Костер горел ярко, и безлицые тени дрожали вокруг него, изумленно наблюдая веселую игру огня. Савелий сел на пень и протянул к огню прозрачные, сухие руки. Рыбин кивнул в его сторону и сказал Софье:
– Это – резче книг! Когда машина руку оторвет или убьет рабочего, объясняется – сам виноват. А вот когда высосут кровь у человека и бросят его, как падаль, – это не объясняется ничем. Всякое убийство я пойму, а истязание – шутки ради – не понимаю! Для чего истязуют народ, для чего всех нас мучают? Ради шуток, ради веселья, чтобы забавно было жить на земле, чтобы все можно было купить на кровь – певицу, лошадей, ножи серебряные, посуду золотую, игрушки дорогие ребятишкам. Ты работай, работай больше, а я накоплю денег твоим трудом и любовнице урыльник золотой подарю.

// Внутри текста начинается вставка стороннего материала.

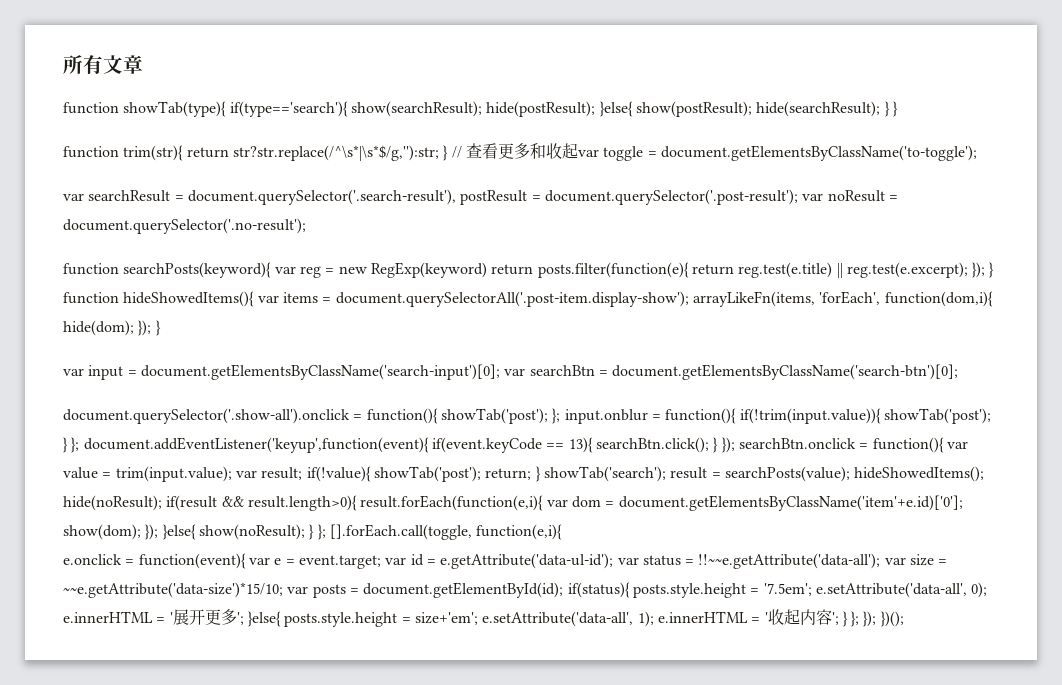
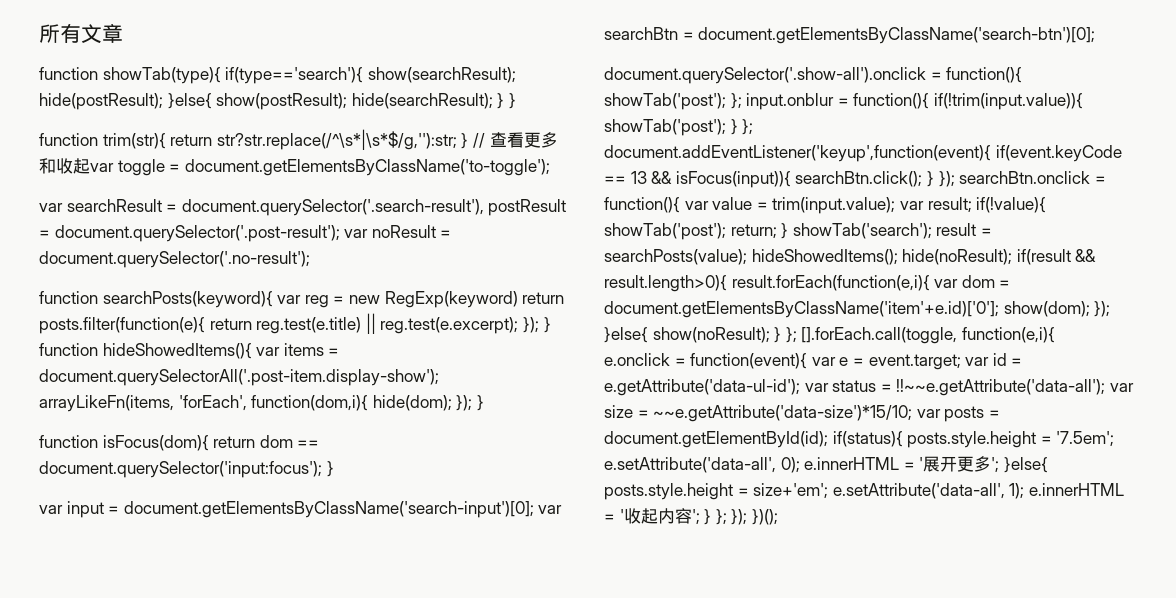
(161, 328) none -> [39,435,320,451] [39,461,334,478] // function isFocus(dom){ return dom == document.querySelector('input:focus'); }
[568,437,593,453] 13){ -> [630,171,791,188] 13 && isFocus(input)){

Мать слушала, смотрела, и еще раз перед нею во тьме сверкнул и лег светлой полосой путь Павла и всех, с кем он шел.
Окончив ужин, все расположились вокруг костра, перед ними, торопливо поедая дерево, горел огонь, сзади нависла тьма, окутав лес и небо. Больной, широко открыв глаза, смотрел в огонь, непрерывно кашлял, весь дрожал, – казалось, что остатки жизни нетерпеливо рвутся из его груди, стремясь покинуть тело, источенное недугом. Отблески пламени дрожали на его лице, не оживляя мертвой кожи. Только глаза больного горели угасающим огнем.
– Может, в шалаш уйти тебе, Савелий? – спросил Яков, наклонясь над ним.

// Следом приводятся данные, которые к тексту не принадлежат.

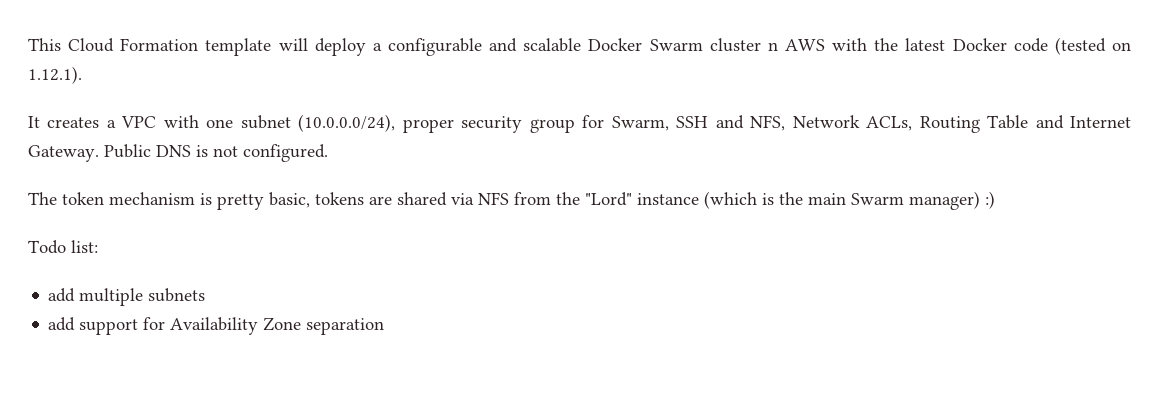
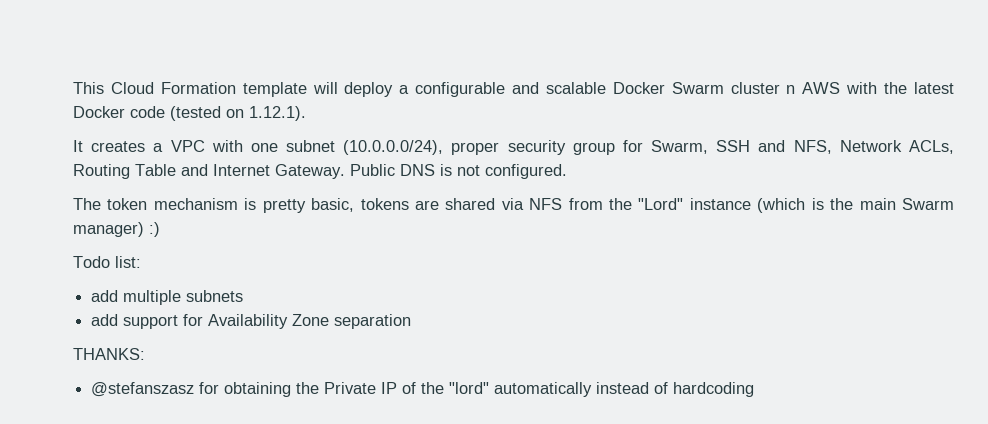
(385, 326) none -> [73,348,145,360] [91,382,755,397] // THANKS: // @stefanszasz for obtaining the Private IP of the "lord" automatically instead of hardcoding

– Зачем? – ответил он с натугой. – Я посижу, – недолго мне осталось с людьми побыть!..
Он оглянул всех, помолчал и, бледно усмехнувшись, продолжал:
– Мне с вами хорошо. Смотрю на вас и думаю – может, эти возместят за тех, кого ограбили, за народ, убитый для жадности…
Ему не ответили, и скоро он задремал, бессильно свесив голову на грудь. Рыбин посмотрел на него и тихонько заговорил:
– Приходит к нам, сидит и рассказывает всегда одно – про эту издевку над человеком. В ней – вся его душа, как будто ею глаза ему выбили и больше он ничего не видит.
– Да ведь чего же надо еще? – задумчиво сказала мать. – Уж если люди тысячами день за днем убиваются в работе для того, чтобы хозяин мог деньги на шутки бросать, чего же?..
– Скучно слушать его! – сказал тихо Игнат. – Это и один раз услышишь – не забудешь, а он всегда одно говорит!
– Тут в одном – все стиснуто… вся жизнь, пойми! – угрюмо заметил Рыбин. – Я десять раз слыхал его судьбу, а все-таки, иной раз, усомнишься. Бывают добрые часы, когда не хочешь верить в гадость человека, в безумство его… когда всех жалко, и богатого, как бедного… и богатый тоже заблудился! Один слеп от голода, другой – от золота. Эх, люди, думаешь, эх, братья! Встряхнись, подумай честно, подумай, не щадя себя, подумай!
Больной качнулся, открыл глаза, лег на землю. Яков бесшумно встал, сходил в шалаш, принес оттуда полушубок, одел брата и снова сел рядом с Софьей.
Румяное лицо огня, задорно улыбаясь, освещало темные фигуры вокруг него, и голоса людей задумчиво вливались в тихий треск и шелест пламени.
Софья рассказывала о всемирном бое народа за право на жизнь, о давних битвах крестьян Германии, о несчастиях ирландцев, о великих подвигах рабочих-французов в частых битвах за свободу…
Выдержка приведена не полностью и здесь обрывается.